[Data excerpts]
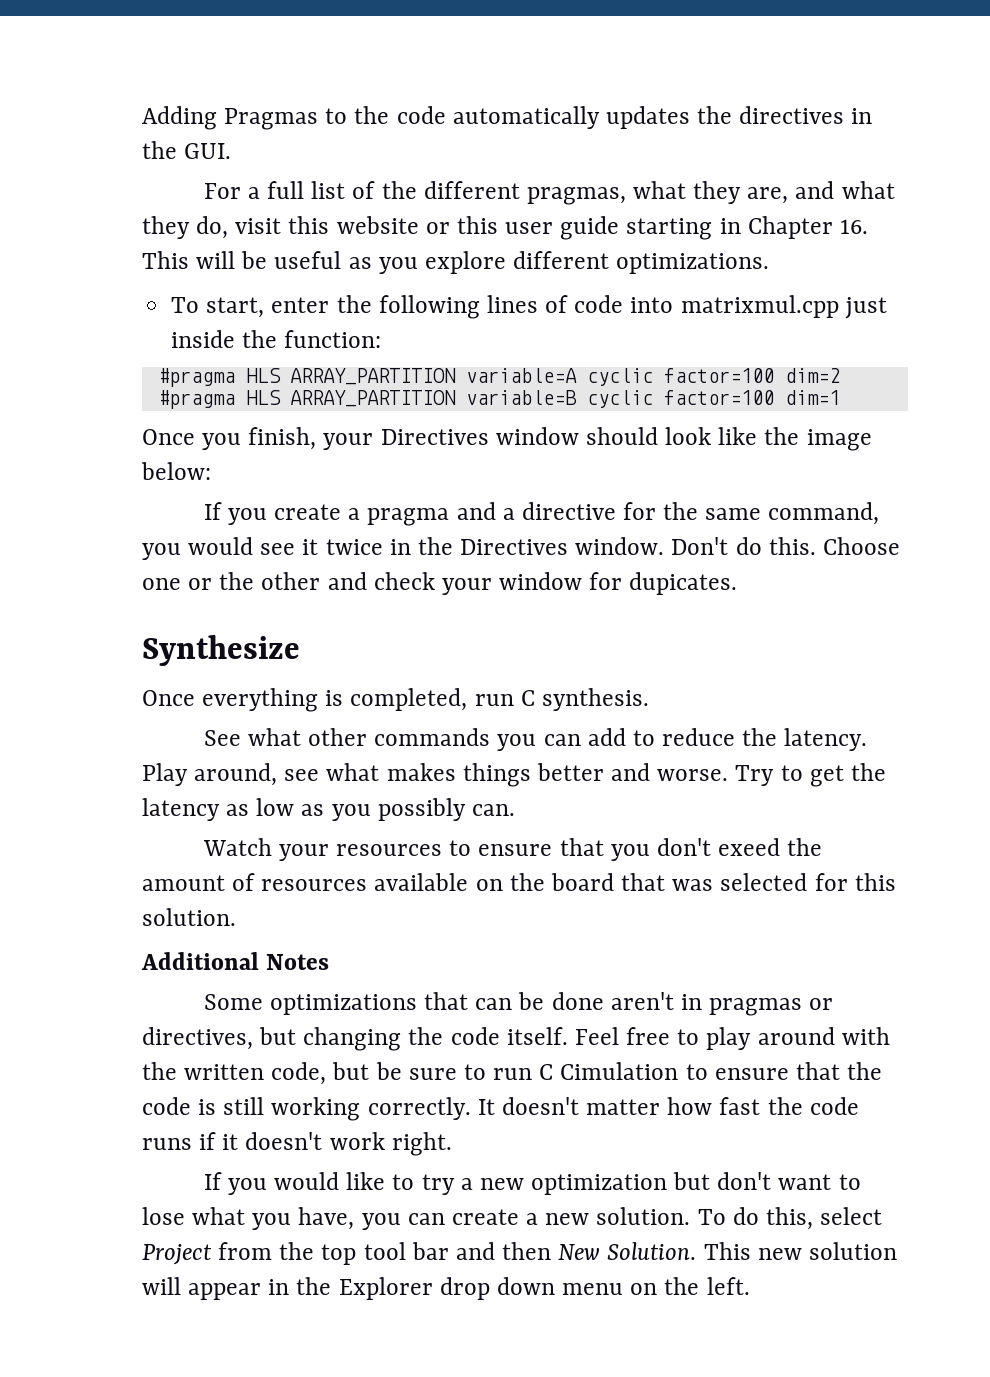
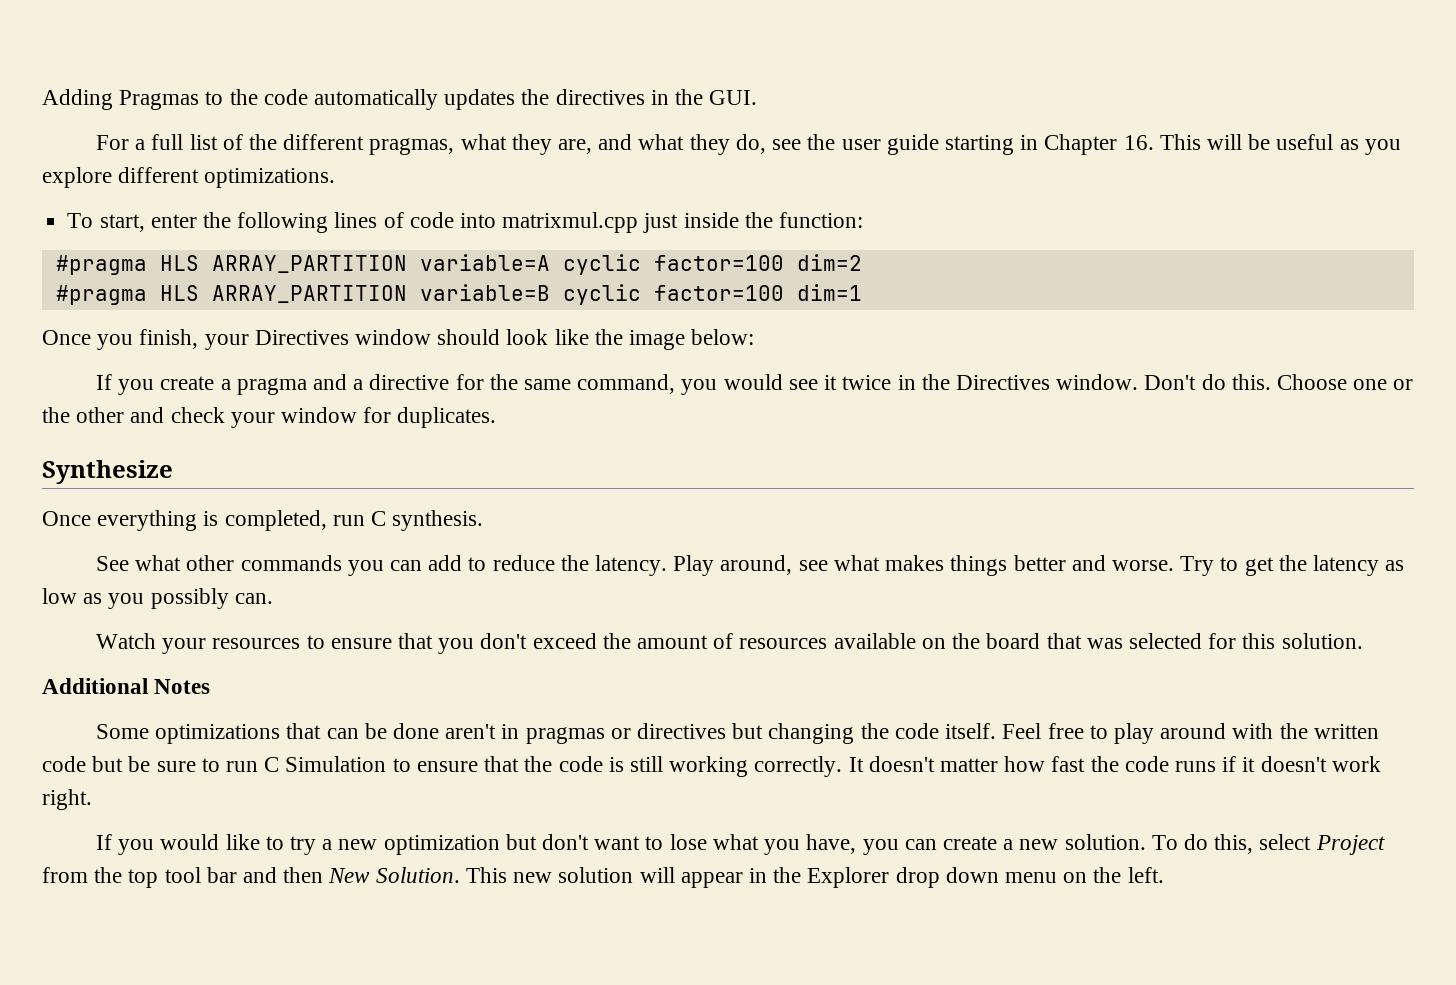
- For a full list of the different pragmas, what they are, and what they do, visit this website or this user guide starting in Chapter 16. This will be useful as you explore different optimizations.
+ For a full list of the different pragmas, what they are, and what they do, see the user guide starting in Chapter 16. This will be useful as you explore different optimizations.
- Choose one or the other and check your window for dupicates.
+ Choose one or the other and check your window for duplicates.
- Watch your resources to ensure that you don't exeed the amount of resources available on the board that was selected for this solution.
+ Watch your resources to ensure that you don't exceed the amount of resources available on the board that was selected for this solution.
- Some optimizations that can be done aren't in pragmas or directives, but changing the code itself.
+ Some optimizations that can be done aren't in pragmas or directives but changing the code itself.
- Feel free to play around with the written code, but be sure to run C Cimulation to ensure that the code is still working correctly.
+ Feel free to play around with the written code but be sure to run C Simulation to ensure that the code is still working correctly.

- _Exercise objective_:
Because only the text is wanted, repeat all the entries exactly and leave out the pictures.

- _Exercise answer_:
- For a full list of the different pragmas, what they are, and what they do, visit this website or this user guide starting in Chapter 16. This will be useful as you explore different optimizations.
+ For a full list of the different pragmas, what they are, and what they do, see the user guide starting in Chapter 16. This will be useful as you explore different optimizations.
- Choose one or the other and check your window for dupicates.
+ Choose one or the other and check your window for duplicates.
- Watch your resources to ensure that you don't exeed the amount of resources available on the board that was selected for this solution.
+ Watch your resources to ensure that you don't exceed the amount of resources available on the board that was selected for this solution.
- Some optimizations that can be done aren't in pragmas or directives, but changing the code itself.
+ Some optimizations that can be done aren't in pragmas or directives but changing the code itself.
- Feel free to play around with the written code, but be sure to run C Cimulation to ensure that the code is still working correctly.
+ Feel free to play around with the written code but be sure to run C Simulation to ensure that the code is still working correctly.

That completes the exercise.